An activity leader in Sudan earns about 273,000 SDG a year. That's 37% below the national average of 436,200 SDG.

Pay ranges widely from country to country and from role to role. The lowest reported salaries in Sudan sit around 138,800 SDG a year, while the very top stretches to 420,800 SDG. Everything on this page is in Sudanese pound (SDG, symbol ), which lets you compare numbers like-for-like without worrying about exchange rates.

The numbers here are pulled together from official government wage data, large independent salary surveys, and aggregated worker-reported pay. Most reported salaries include the benefits that are common in Sudan, such as housing or transport allowances, which is worth keeping in mind if you're comparing against a country where those are usually paid on top.


How much does an activity leader make in Sudan?

Average salary
273,000 SDG
22,750 SDG per month
Lowest reported
138,800 SDG
11,566 SDG per month
Highest reported
420,800 SDG
35,066 SDG per month

A typical activity leader working in Sudan brings home around 22,750 SDG a month before tax. Entry-level pay starts near 138,800 SDG, and the top of the ladder reaches roughly 420,800 SDG for the most experienced and specialised people in the role.

The wide gap between low end and top end reflects how much pay can vary inside the same job title. A junior activity leader working at a small local employer earns very different money from a senior at a multinational. Skills, employer, city and years in the seat all push the number around.


How activity leader pay ranges in Sudan

A good way to think about salary in Sudan is to look at the distribution rather than the headline average. Half of all activity leaders in Sudan earn less than 268,900 SDG a year, and the other half earn more. That middle number is the median, and it is usually more useful than the average for answering "is my pay normal here".

Looking at the quartiles fills in the picture. A quarter of earners take home less than 183,700 SDG (the 25th percentile), and a quarter clear 340,000 SDG (the 75th percentile). The middle 50% of activity leaders sit somewhere inside that band, which is where the typical reader of this page probably lives.

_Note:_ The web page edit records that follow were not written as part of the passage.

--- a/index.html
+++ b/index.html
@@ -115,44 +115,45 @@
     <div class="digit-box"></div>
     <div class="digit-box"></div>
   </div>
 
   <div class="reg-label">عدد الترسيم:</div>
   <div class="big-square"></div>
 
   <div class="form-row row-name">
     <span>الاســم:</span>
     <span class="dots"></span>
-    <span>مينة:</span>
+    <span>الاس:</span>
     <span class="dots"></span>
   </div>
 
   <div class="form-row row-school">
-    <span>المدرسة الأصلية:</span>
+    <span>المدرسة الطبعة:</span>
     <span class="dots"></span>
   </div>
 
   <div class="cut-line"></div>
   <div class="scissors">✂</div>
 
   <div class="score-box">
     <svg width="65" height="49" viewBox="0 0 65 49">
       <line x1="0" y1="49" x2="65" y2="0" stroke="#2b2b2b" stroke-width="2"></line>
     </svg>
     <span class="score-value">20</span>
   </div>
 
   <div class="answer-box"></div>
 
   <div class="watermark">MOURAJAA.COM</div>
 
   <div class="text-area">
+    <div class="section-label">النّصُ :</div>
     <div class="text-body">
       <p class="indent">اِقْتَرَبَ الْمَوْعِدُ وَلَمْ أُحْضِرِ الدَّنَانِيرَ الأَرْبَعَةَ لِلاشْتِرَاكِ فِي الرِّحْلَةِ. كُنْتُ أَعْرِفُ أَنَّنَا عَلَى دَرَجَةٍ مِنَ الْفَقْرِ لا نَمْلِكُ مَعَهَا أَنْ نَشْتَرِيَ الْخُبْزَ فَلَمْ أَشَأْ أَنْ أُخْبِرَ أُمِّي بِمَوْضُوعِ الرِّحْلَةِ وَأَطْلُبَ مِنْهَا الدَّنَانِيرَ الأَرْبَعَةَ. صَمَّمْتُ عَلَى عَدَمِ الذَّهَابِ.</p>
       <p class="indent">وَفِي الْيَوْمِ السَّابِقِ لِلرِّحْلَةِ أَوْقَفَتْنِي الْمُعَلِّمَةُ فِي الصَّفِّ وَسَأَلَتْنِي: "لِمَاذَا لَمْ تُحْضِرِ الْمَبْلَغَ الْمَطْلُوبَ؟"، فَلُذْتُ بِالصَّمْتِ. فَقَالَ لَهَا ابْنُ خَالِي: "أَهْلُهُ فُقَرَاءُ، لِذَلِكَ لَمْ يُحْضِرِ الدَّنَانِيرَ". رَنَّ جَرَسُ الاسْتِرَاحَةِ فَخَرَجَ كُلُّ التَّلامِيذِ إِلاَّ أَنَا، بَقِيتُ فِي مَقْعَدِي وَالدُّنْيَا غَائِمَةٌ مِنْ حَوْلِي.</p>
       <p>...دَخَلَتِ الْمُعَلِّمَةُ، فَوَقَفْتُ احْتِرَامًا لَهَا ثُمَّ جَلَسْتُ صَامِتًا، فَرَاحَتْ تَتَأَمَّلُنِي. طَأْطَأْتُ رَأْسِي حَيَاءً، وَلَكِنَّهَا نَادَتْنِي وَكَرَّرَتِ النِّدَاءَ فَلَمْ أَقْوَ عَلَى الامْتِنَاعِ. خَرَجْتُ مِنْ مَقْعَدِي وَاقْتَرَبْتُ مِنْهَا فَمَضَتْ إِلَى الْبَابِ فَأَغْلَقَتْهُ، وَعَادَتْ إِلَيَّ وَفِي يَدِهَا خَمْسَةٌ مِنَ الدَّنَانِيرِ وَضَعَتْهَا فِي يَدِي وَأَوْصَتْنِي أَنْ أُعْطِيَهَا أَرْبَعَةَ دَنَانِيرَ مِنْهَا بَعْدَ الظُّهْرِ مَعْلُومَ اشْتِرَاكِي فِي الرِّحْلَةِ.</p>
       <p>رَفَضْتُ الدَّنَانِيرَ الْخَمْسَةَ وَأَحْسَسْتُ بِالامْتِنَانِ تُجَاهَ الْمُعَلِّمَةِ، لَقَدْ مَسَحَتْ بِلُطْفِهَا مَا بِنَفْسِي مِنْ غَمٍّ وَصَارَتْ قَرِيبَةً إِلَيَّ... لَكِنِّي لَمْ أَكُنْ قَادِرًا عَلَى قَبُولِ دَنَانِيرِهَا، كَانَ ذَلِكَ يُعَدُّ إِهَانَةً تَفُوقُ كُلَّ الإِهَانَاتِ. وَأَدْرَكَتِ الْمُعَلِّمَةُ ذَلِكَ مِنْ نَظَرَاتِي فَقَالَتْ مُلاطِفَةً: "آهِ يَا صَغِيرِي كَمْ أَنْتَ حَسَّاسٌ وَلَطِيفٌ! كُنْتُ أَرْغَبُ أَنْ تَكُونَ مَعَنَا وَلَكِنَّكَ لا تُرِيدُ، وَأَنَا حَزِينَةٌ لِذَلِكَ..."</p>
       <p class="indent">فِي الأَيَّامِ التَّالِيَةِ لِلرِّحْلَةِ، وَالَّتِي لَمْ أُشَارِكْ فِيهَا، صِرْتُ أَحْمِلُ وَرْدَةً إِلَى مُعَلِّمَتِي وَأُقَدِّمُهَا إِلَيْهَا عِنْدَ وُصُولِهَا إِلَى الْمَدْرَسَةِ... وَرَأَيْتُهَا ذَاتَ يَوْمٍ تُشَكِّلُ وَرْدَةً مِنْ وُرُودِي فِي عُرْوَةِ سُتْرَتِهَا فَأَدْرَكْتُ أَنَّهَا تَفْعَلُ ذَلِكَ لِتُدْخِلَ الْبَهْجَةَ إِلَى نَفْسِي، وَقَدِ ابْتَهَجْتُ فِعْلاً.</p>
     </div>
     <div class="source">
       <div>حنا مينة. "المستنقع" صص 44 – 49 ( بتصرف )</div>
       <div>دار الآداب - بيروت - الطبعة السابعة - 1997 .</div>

The very lowest reported salaries sit around 138,800 SDG. The highest stretch to 420,800 SDG, though only a small fraction of earners ever reach that level. If you are deciding whether your own offer or current pay is reasonable, work out which of those four bands you would fall into and use that as your reference point.

138,800
Low
268,900
Median
420,800
High
183,700
25th
340,000
75th
The middle 50% sit between the 25th and 75th percentile Tails are the lowest and highest reported All figures in SDG

Activity leader pay by experience in Sudan

Years of experience is the single biggest lever on pay for an activity leader in Sudan, ahead of education and almost any other single factor. The longer you have been in the role, the more your employer can trust you to handle complexity, mentor others and act independently, all of which command higher pay. The chart below shows how the typical activity leader salary changes as you move through the career ladder.

  • 0-2 Years
    158,700 SDG
  • 2-5 Years
    +29% from previous
    204,000 SDG
  • 5-10 Years
    +41% from previous
    288,100 SDG
  • 10-15 Years
    +20% from previous
    345,100 SDG
  • 15-20 Years
    +9% from previous
    375,200 SDG
  • 20+ Years
    +8% from previous
    406,300 SDG

The single largest jump on the ladder is from 2 - 5 Years to 5 - 10 Years, where pay rises by about 41%. That is the point at which a activity leader typically goes from "competent in the role" to "the person other people in the team learn from", and the market pays well for that step.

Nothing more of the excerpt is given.